For a week, I tinkered with VS Code. And aside from its somewhat off UI, I could not tolerate VS Code’s commit message input box. The box encouraged very short commits, which I find violates the aforementioned Seven Rules.

Launch from Terminal

I should be able to launch my text editor from the terminal. Either at the current directory or at a location specified as a parameter.

Regular Expression Search/Replace

I must be able to search via regular expression and change text via regular expressions. I use this quite often through Atom. Though over the last month, I’ve noticed that it’s been somewhat inconsistent. I’ve had cases where the regular expression updated 80% correctly, but left token markers (e.g., “$1”) in other updates. For example, if I had a regexp of /(up|down)/ and replaced it with go-$1, in 80% of the cases, I’d see ‘go-up’ or ‘go-down’ but in other cases I’d see ‘go-$1’. That flakey behavior is one of the drivers for leaving Atom.

Other Nice to Haves

I love my current Atom Markdown Preview package. That would be nice to duplicate. Likewise for PlantUML preview.

I often use a multi-cursor edit function. I mark different spots in a document (usually via find) and start typing my change. Or, I’ll mark 10 consecutive lines at the same column and start editing there. If I invoke a cursor moving command (e.g., go to end of word), then the mark moves to all end of words.

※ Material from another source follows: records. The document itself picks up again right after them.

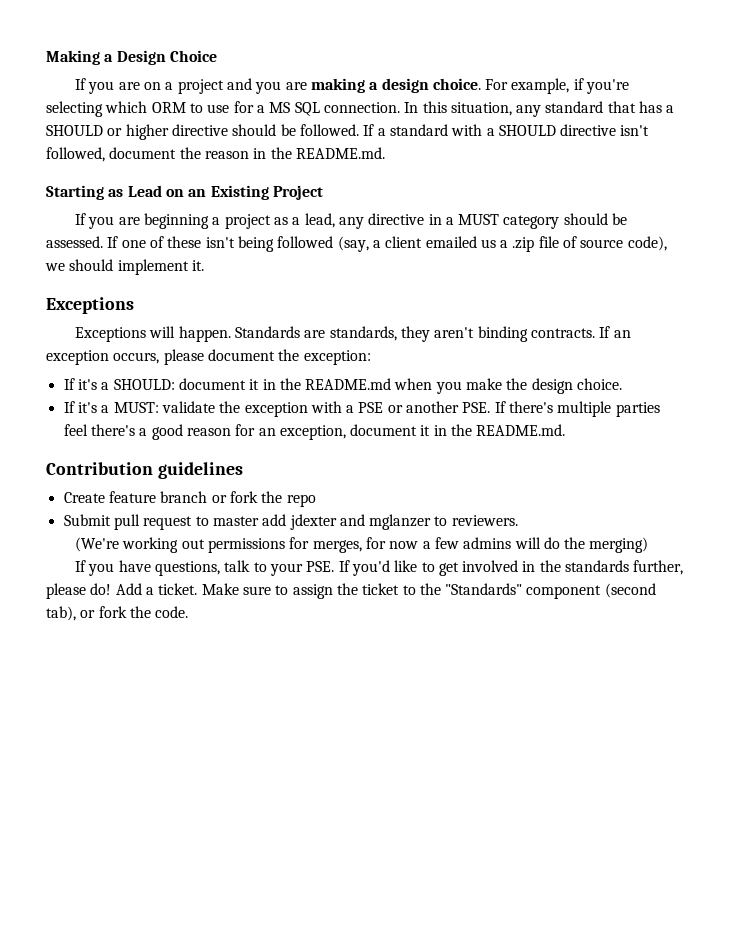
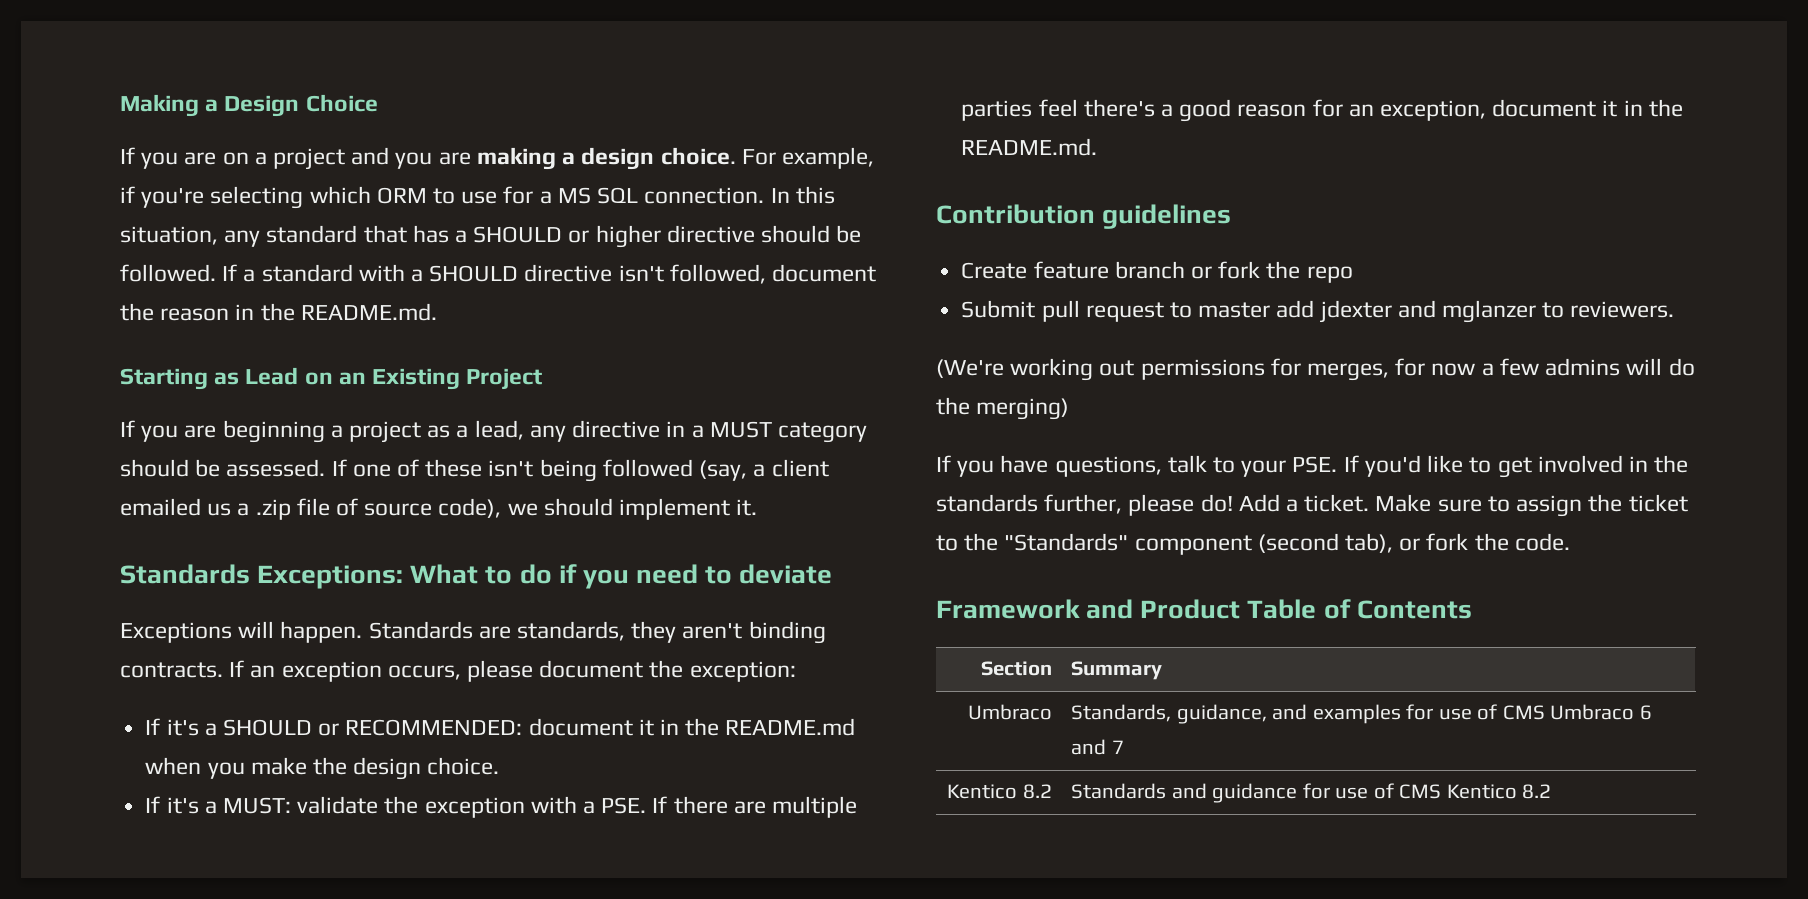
[46,297,134,314] Exceptions -> [120,564,833,589] Standards Exceptions: What to do if you need to deviate
[113,379,175,390] SHOULD: -> [222,719,523,736] SHOULD or RECOMMENDED:
[358,401,554,413] PSE or another PSE. If there's -> [601,796,766,814] PSE. If there are
(189, 612) none -> [936,599,1472,619] [980,661,1052,676] [1071,661,1163,680] [967,704,1052,720] [1071,704,1652,724] [1071,739,1124,755] [947,784,1052,799] [1071,783,1552,803] // Framework and Product Table of Contents // Section | Summary // Umbraco | Standards, guidance, and examples for use of CMS Umbraco 6 and 7 // Kentico 8.2 | Standards and guidance for use of CMS Kentico 8.2

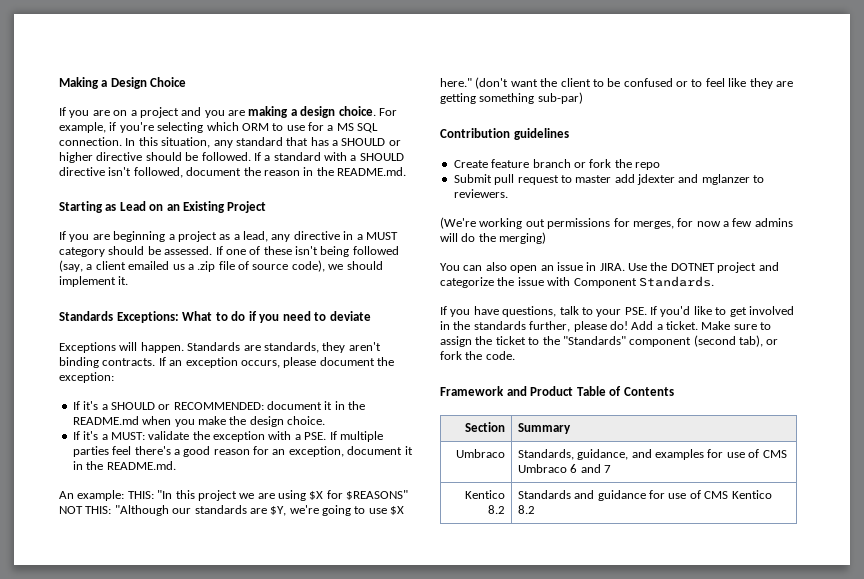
[673,796,766,814] there are -> (337, 435) none
(1098, 147) none -> [59,490,409,501] [59,505,405,516] [440,77,793,89] [440,92,583,104] // An example: THIS: "In this project we are using $X for $REASONS" NOT THIS: "Although our standards are $Y, we're going to use $X here." (don't want the client to be confused or to feel like they are getting something sub-par)
(1070, 409) none -> [440,262,779,273] [440,276,714,288] // You can also open an issue in JIRA. Use the DOTNET project and categorize the issue with Component Standards.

Ideally, when I’ve gained some proficiency, I want people watching me using my text editor to be just a little bit lost. In other words, I need my text editor to keep up with my pace of thought.


These are my guiding principles and some of the features I require. I’m certain there are others that I’ve internalized, and not yet explicitly acknowledged.

What sold me on giving Emacs a go was its strong commitment to documentation. I’ve tried Vim several times and it never quite sat well. I can use Vim well enough to update text in a file, but have found it to work exceptionally well for my brain.

The shipped tutorial is amazing, using accessible language and seeking to gently guide you through the ecosystem. I believe one more trip throug the tutorial and the basics would gel.

The invocation C-h k lets me look up what that key combination does. The C-h f helps me go hunting for commands that I may not remember.


I’m currently exploring Emacs, and went through the fantastic tutorial that ships with Emacs. When you install Emacs, type C-h t to start the tutorial. (Type the “control” and “h” key at the same time, then type the “t” key.)

I made it through 60% of the tutorial, and then started poking around with plugins and configurations. I went so far as to install Doom emacs. I found myself poking around in what I could do, instead of building from a small start.

I removed Doom and went back to my simpler ~/.emacs file. I’m sure as I explore, I’ll look to other packages or configuration frameworks.

In otherwords, this is my reminder to build up from a smaller foundation, and own each brick that I place.